* _STORED DATA_
++++++++

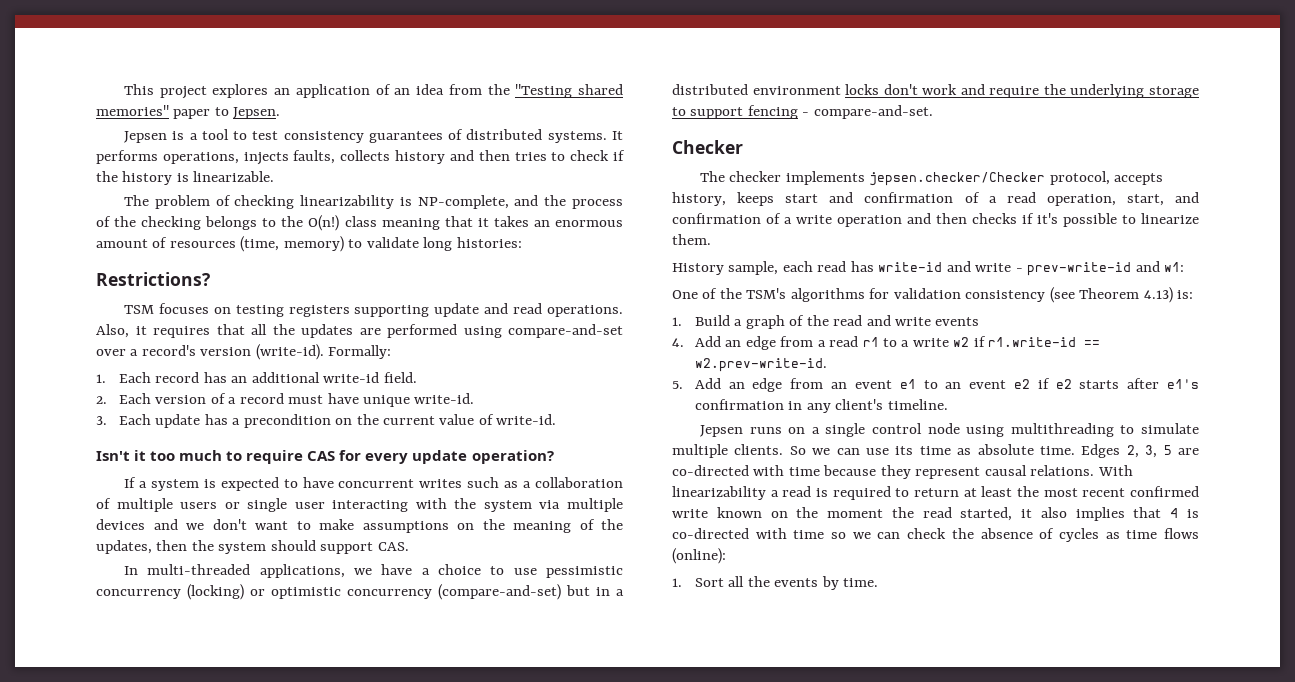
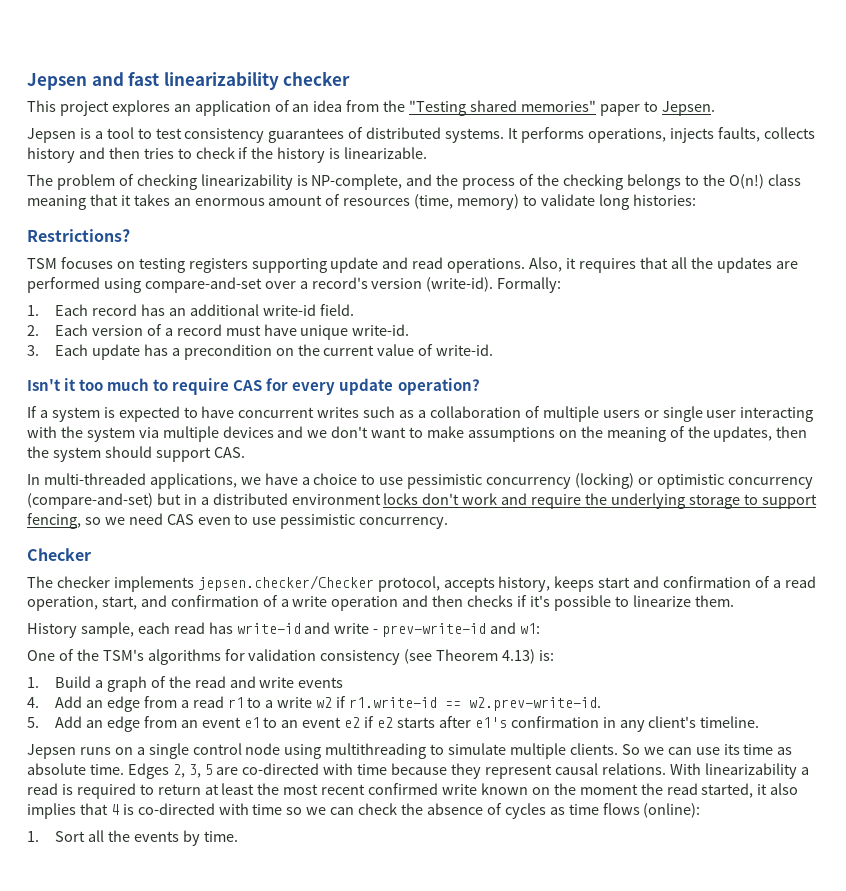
(124, 89) none -> [27,71,351,90] Jepsen and fast linearizability checker //
[747,105,933,119] fencing - compare-and-set. -> [27,513,449,529] fencing, so we need CAS even to use pessimistic concurrency.

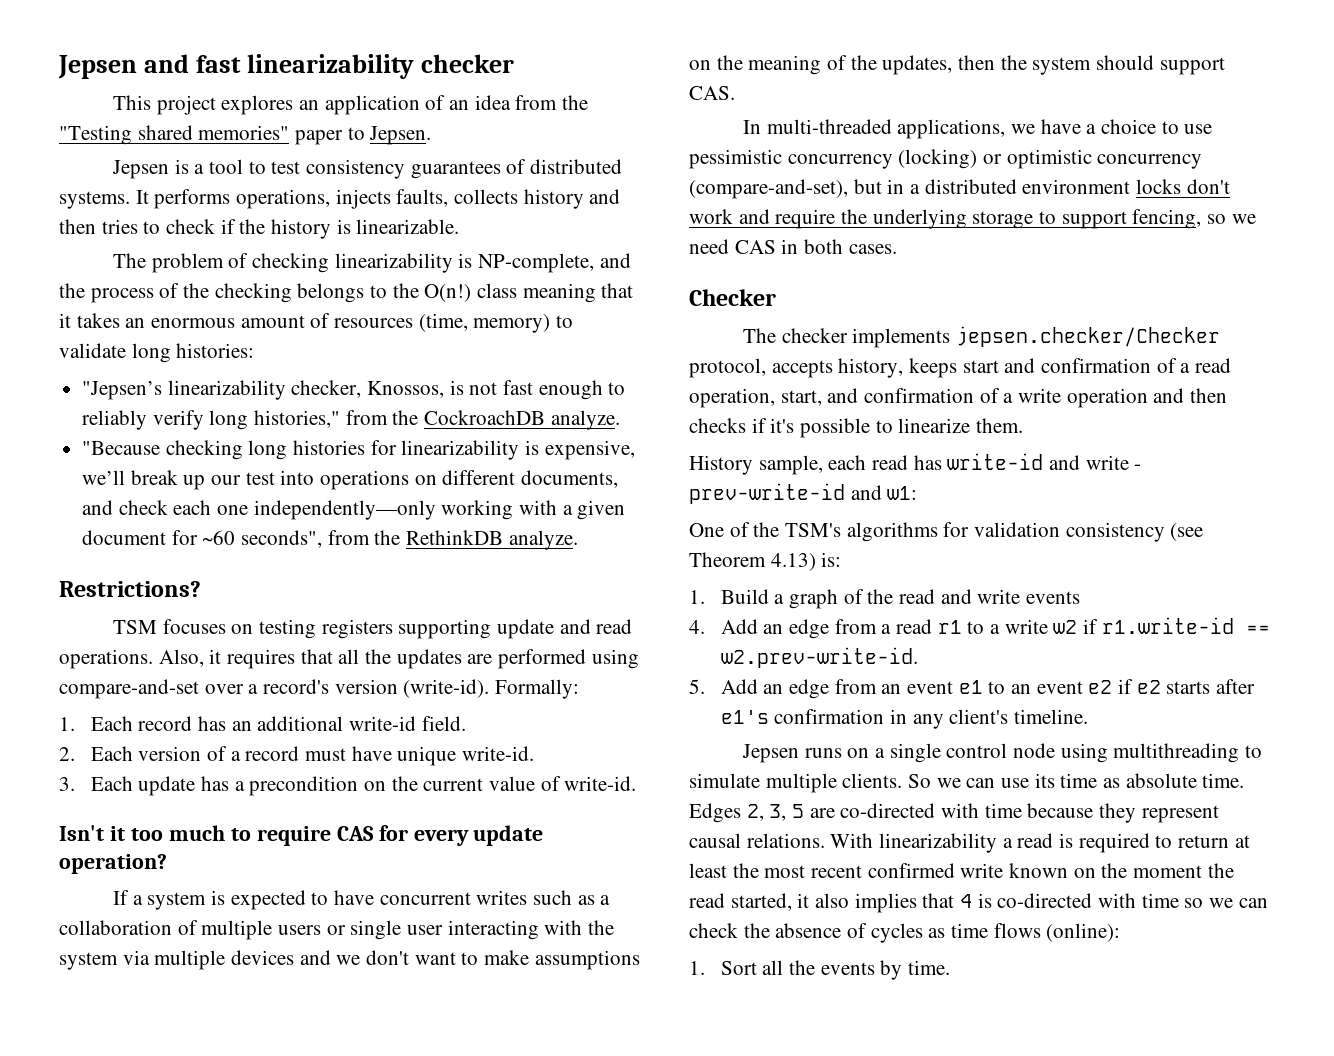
(696, 200) none -> [82,380,626,400] [82,410,620,430] [82,440,635,460] [82,470,619,490] [82,500,626,520] [82,530,578,550] // "Jepsen’s linearizability checker, Knossos, is not fast enough to reliably verify long histories," from the CockroachDB analyze. // "Because checking long histories for linearizability is expensive, we’ll break up our test into operations on different documents, and check each one independently—only working with a given document for ~60 seconds", from the RethinkDB analyze.
[27,493,153,509] (compare-and-set) -> [689,179,848,199] (compare-and-set),
[197,514,449,529] even to use pessimistic concurrency. -> [781,239,897,254] in both cases.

++++++++

* _PROBLEM STATEMENT_
Return every line from the one holding "(696, 200) none" through the end of the data, exactly as it appears, with both ends kept and nothing else.

* _ANSWER TO THE PROBLEM_
(696, 200) none -> [82,380,626,400] [82,410,620,430] [82,440,635,460] [82,470,619,490] [82,500,626,520] [82,530,578,550] // "Jepsen’s linearizability checker, Knossos, is not fast enough to reliably verify long histories," from the CockroachDB analyze. // "Because checking long histories for linearizability is expensive, we’ll break up our test into operations on different documents, and check each one independently—only working with a given document for ~60 seconds", from the RethinkDB analyze.
[27,493,153,509] (compare-and-set) -> [689,179,848,199] (compare-and-set),
[197,514,449,529] even to use pessimistic concurrency. -> [781,239,897,254] in both cases.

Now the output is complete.